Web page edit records
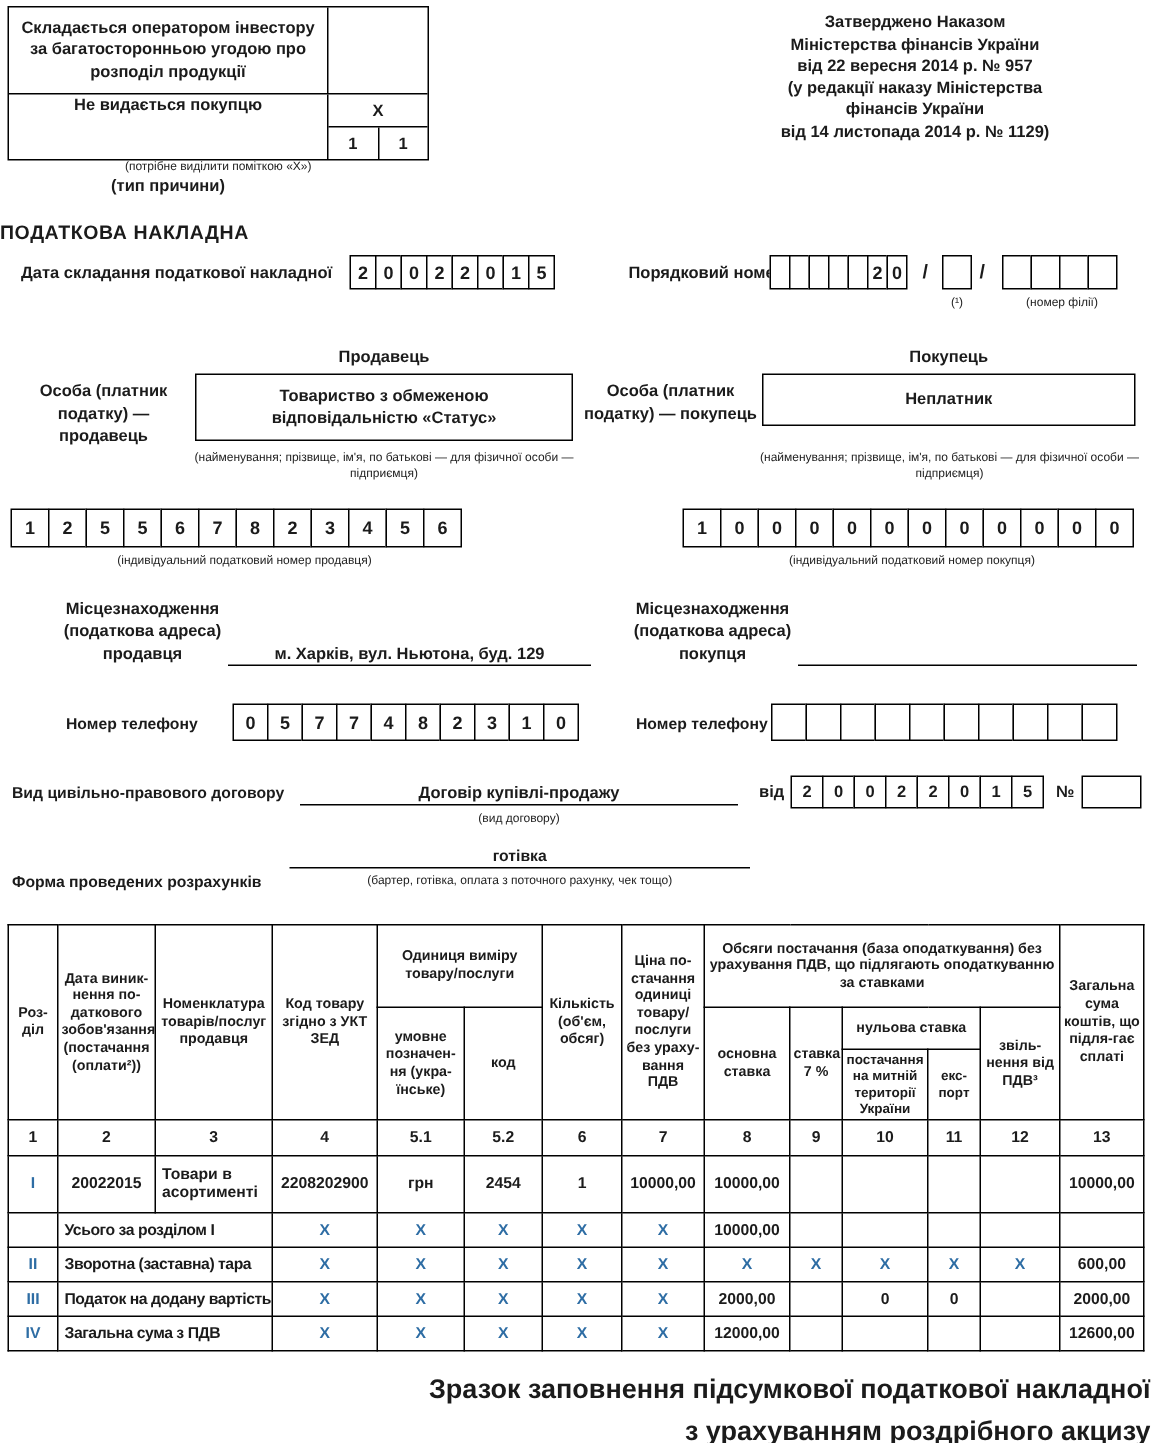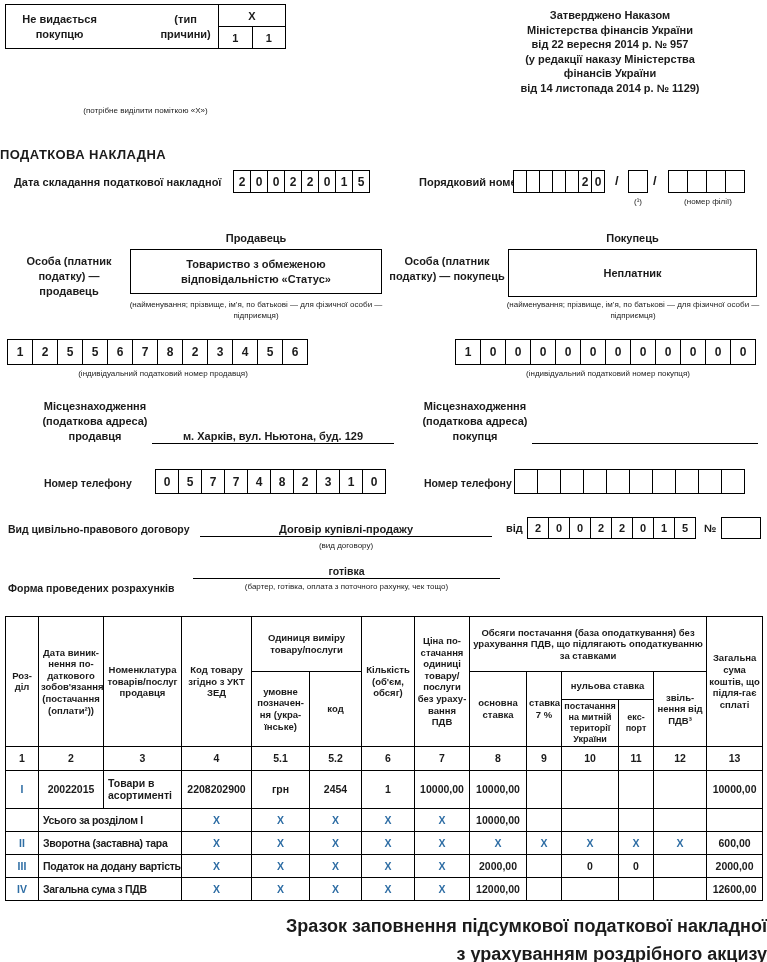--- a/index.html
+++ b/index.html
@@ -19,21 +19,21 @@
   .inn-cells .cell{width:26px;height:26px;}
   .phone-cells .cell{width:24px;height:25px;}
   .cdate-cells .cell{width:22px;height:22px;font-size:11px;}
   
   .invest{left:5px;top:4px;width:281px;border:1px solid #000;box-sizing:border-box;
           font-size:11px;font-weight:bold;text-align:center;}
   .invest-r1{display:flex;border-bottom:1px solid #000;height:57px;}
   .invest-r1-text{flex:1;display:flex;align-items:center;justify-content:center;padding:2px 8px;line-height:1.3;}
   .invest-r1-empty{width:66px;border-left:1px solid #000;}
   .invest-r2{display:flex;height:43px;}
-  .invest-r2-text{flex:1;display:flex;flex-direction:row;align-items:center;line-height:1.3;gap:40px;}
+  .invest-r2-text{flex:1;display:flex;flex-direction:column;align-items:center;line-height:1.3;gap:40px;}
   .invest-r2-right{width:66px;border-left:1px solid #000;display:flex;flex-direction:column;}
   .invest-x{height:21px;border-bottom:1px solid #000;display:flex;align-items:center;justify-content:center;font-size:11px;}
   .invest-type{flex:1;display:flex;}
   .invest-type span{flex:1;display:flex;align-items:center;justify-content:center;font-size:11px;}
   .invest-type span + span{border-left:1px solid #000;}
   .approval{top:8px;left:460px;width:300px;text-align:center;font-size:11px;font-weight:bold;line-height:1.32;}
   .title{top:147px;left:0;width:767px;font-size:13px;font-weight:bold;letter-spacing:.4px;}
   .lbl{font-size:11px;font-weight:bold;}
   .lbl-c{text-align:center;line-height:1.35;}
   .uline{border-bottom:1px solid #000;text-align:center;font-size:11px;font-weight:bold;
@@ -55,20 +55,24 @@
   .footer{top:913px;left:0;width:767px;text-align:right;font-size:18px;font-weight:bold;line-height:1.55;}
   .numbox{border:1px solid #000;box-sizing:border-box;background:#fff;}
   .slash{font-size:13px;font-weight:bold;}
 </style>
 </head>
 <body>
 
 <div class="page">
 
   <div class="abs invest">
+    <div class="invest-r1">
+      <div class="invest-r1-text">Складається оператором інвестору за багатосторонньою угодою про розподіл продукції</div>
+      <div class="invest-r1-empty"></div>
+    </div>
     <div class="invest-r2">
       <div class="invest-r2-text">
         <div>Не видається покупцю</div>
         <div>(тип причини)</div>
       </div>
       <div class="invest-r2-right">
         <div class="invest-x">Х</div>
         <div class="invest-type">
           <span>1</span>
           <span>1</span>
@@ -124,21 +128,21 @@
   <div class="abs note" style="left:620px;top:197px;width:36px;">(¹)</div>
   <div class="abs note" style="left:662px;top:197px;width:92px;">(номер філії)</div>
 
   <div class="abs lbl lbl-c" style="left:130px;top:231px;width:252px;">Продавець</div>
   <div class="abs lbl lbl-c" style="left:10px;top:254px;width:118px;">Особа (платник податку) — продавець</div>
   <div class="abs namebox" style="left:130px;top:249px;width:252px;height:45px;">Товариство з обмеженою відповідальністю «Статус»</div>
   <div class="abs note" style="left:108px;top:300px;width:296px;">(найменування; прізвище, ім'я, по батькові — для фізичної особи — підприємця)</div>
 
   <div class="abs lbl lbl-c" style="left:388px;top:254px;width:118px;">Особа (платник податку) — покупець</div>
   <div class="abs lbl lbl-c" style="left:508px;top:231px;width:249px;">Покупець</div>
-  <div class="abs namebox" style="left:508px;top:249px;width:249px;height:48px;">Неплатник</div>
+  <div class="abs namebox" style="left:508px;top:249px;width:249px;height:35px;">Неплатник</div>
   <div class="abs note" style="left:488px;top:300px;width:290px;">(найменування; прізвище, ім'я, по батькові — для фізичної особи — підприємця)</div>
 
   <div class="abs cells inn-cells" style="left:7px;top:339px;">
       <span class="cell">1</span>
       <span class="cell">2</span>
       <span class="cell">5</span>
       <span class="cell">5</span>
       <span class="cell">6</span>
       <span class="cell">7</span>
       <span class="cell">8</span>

* About this task:
Each of the records above needs to be transcribed exactly, apart from its pictures.

* Response:
--- a/index.html
+++ b/index.html
@@ -19,21 +19,21 @@
   .inn-cells .cell{width:26px;height:26px;}
   .phone-cells .cell{width:24px;height:25px;}
   .cdate-cells .cell{width:22px;height:22px;font-size:11px;}
   
   .invest{left:5px;top:4px;width:281px;border:1px solid #000;box-sizing:border-box;
           font-size:11px;font-weight:bold;text-align:center;}
   .invest-r1{display:flex;border-bottom:1px solid #000;height:57px;}
   .invest-r1-text{flex:1;display:flex;align-items:center;justify-content:center;padding:2px 8px;line-height:1.3;}
   .invest-r1-empty{width:66px;border-left:1px solid #000;}
   .invest-r2{display:flex;height:43px;}
-  .invest-r2-text{flex:1;display:flex;flex-direction:row;align-items:center;line-height:1.3;gap:40px;}
+  .invest-r2-text{flex:1;display:flex;flex-direction:column;align-items:center;line-height:1.3;gap:40px;}
   .invest-r2-right{width:66px;border-left:1px solid #000;display:flex;flex-direction:column;}
   .invest-x{height:21px;border-bottom:1px solid #000;display:flex;align-items:center;justify-content:center;font-size:11px;}
   .invest-type{flex:1;display:flex;}
   .invest-type span{flex:1;display:flex;align-items:center;justify-content:center;font-size:11px;}
   .invest-type span + span{border-left:1px solid #000;}
   .approval{top:8px;left:460px;width:300px;text-align:center;font-size:11px;font-weight:bold;line-height:1.32;}
   .title{top:147px;left:0;width:767px;font-size:13px;font-weight:bold;letter-spacing:.4px;}
   .lbl{font-size:11px;font-weight:bold;}
   .lbl-c{text-align:center;line-height:1.35;}
   .uline{border-bottom:1px solid #000;text-align:center;font-size:11px;font-weight:bold;
@@ -55,20 +55,24 @@
   .footer{top:913px;left:0;width:767px;text-align:right;font-size:18px;font-weight:bold;line-height:1.55;}
   .numbox{border:1px solid #000;box-sizing:border-box;background:#fff;}
   .slash{font-size:13px;font-weight:bold;}
 </style>
 </head>
 <body>
 
 <div class="page">
 
   <div class="abs invest">
+    <div class="invest-r1">
+      <div class="invest-r1-text">Складається оператором інвестору за багатосторонньою угодою про розподіл продукції</div>
+      <div class="invest-r1-empty"></div>
+    </div>
     <div class="invest-r2">
       <div class="invest-r2-text">
         <div>Не видається покупцю</div>
         <div>(тип причини)</div>
       </div>
       <div class="invest-r2-right">
         <div class="invest-x">Х</div>
         <div class="invest-type">
           <span>1</span>
           <span>1</span>
@@ -124,21 +128,21 @@
   <div class="abs note" style="left:620px;top:197px;width:36px;">(¹)</div>
   <div class="abs note" style="left:662px;top:197px;width:92px;">(номер філії)</div>
 
   <div class="abs lbl lbl-c" style="left:130px;top:231px;width:252px;">Продавець</div>
   <div class="abs lbl lbl-c" style="left:10px;top:254px;width:118px;">Особа (платник податку) — продавець</div>
   <div class="abs namebox" style="left:130px;top:249px;width:252px;height:45px;">Товариство з обмеженою відповідальністю «Статус»</div>
   <div class="abs note" style="left:108px;top:300px;width:296px;">(найменування; прізвище, ім'я, по батькові — для фізичної особи — підприємця)</div>
 
   <div class="abs lbl lbl-c" style="left:388px;top:254px;width:118px;">Особа (платник податку) — покупець</div>
   <div class="abs lbl lbl-c" style="left:508px;top:231px;width:249px;">Покупець</div>
-  <div class="abs namebox" style="left:508px;top:249px;width:249px;height:48px;">Неплатник</div>
+  <div class="abs namebox" style="left:508px;top:249px;width:249px;height:35px;">Неплатник</div>
   <div class="abs note" style="left:488px;top:300px;width:290px;">(найменування; прізвище, ім'я, по батькові — для фізичної особи — підприємця)</div>
 
   <div class="abs cells inn-cells" style="left:7px;top:339px;">
       <span class="cell">1</span>
       <span class="cell">2</span>
       <span class="cell">5</span>
       <span class="cell">5</span>
       <span class="cell">6</span>
       <span class="cell">7</span>
       <span class="cell">8</span>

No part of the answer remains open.